C# 4.0 New Features Part 1 – dynamic keyword

Writing

UPDATE: I have posted some more performance numbers on the dynamic keyword in a second post

One of the coolest new features in C# 4.0 that has been announced at PDC is the new dynamic keyword. This keyword allows the developer to declare an object whose method calls will be resolved at runtime. The interesting part about it is that the class doesn’t need to be declared in any special way to use this keyword, it is all up to the consumer.

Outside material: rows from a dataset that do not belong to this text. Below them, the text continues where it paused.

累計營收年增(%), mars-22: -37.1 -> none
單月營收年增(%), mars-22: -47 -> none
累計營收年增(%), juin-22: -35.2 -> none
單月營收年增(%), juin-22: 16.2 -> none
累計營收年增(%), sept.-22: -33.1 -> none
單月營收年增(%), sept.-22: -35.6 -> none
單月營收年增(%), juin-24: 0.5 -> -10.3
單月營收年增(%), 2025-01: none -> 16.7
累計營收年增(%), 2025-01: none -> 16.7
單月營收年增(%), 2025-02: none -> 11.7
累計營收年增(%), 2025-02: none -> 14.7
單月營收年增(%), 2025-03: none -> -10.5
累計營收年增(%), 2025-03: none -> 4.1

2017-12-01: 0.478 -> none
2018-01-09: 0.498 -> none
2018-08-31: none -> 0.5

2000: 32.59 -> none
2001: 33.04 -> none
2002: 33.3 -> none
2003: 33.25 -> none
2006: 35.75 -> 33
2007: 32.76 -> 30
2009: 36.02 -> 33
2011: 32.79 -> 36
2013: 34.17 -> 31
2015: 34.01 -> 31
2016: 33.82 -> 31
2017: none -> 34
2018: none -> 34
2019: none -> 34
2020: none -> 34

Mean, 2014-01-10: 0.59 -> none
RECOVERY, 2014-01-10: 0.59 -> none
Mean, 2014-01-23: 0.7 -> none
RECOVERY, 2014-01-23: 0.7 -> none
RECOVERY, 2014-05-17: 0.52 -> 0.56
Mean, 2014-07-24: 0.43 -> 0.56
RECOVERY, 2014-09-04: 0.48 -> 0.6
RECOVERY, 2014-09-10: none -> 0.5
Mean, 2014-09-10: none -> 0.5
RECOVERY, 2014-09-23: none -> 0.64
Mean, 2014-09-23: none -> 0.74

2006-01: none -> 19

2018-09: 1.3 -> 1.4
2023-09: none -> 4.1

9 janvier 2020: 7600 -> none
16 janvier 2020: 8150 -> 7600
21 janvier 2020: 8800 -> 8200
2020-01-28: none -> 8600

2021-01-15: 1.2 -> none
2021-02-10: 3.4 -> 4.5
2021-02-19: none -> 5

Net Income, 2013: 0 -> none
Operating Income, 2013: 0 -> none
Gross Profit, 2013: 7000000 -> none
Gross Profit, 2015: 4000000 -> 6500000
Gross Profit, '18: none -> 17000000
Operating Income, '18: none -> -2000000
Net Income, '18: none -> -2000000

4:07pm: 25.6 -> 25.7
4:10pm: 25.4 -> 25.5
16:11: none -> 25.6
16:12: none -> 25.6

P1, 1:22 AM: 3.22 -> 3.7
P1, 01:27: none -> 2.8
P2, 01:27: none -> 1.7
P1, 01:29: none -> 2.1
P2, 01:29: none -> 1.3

So, lets just declare a normal class like this:

public class TestClass
{
    public void TestMethod1()
    {
        Console.WriteLine("test method 1");
    }

    public void TestMethod2()
    {
        Console.WriteLine("test method 2");
    }        
}

And now we could instantiate and call a few methods on this class just like this:

var test = new TestClass();
test.TestMethod1();
test.TestMethod2();

At this point everything is working exactly as you expect it, and it all compiles just fine. But now, lets throw in the dynamic keyword:

dynamic test = new TestClass();
test.TestMethod1();
test.TestMethod2();

Okay, so nothing changed, right? Wrong. Everything builds just as before, but now those method calls on our test method are not being resolved at compile time, they are being resolved at runtime! So, say we did this:

dynamic test = new TestClass();
test.TestMethod1();
test.TestMethod2();
test.TestMethod3();

This would still compile! But at runtime we would see something like this:

Runtime Error

Pretty big implications, huh? So, what is happening here? This is where our friend Reflector comes in:

private static void Main(string[] args)
{
    object test = new TestClass();
    if (<Main>o__SiteContainer0.<>p__Site1 == null)
    {
        <Main>o__SiteContainer0.<>p__Site1 = CallSite<Action<CallSite, object>>.Create(new CSharpCallPayload(Microsoft.CSharp.RuntimeBinder.RuntimeBinder.GetInstance(), false, false, "TestMethod1", typeof(object), null));
    }
    <Main>o__SiteContainer0.<>p__Site1.Target(<Main>o__SiteContainer0.<>p__Site1, test);
    if (<Main>o__SiteContainer0.<>p__Site2 == null)
    {
        <Main>o__SiteContainer0.<>p__Site2 = CallSite<Action<CallSite, object>>.Create(new CSharpCallPayload(Microsoft.CSharp.RuntimeBinder.RuntimeBinder.GetInstance(), false, false, "TestMethod2", typeof(object), null));
    }
    <Main>o__SiteContainer0.<>p__Site2.Target(<Main>o__SiteContainer0.<>p__Site2, test);
}

So this is what our main method looks like when we reflect it. It may be hard to follow, but make sure you look at the line numbers on the side to see where the wrapping occurs. First the compiler generated the “__SiteContainer0” local field in order to hold our callsite info. Next you will see that our “test” variable is just of class “object” now! There really isn’t a dynamic type, it is just a helper.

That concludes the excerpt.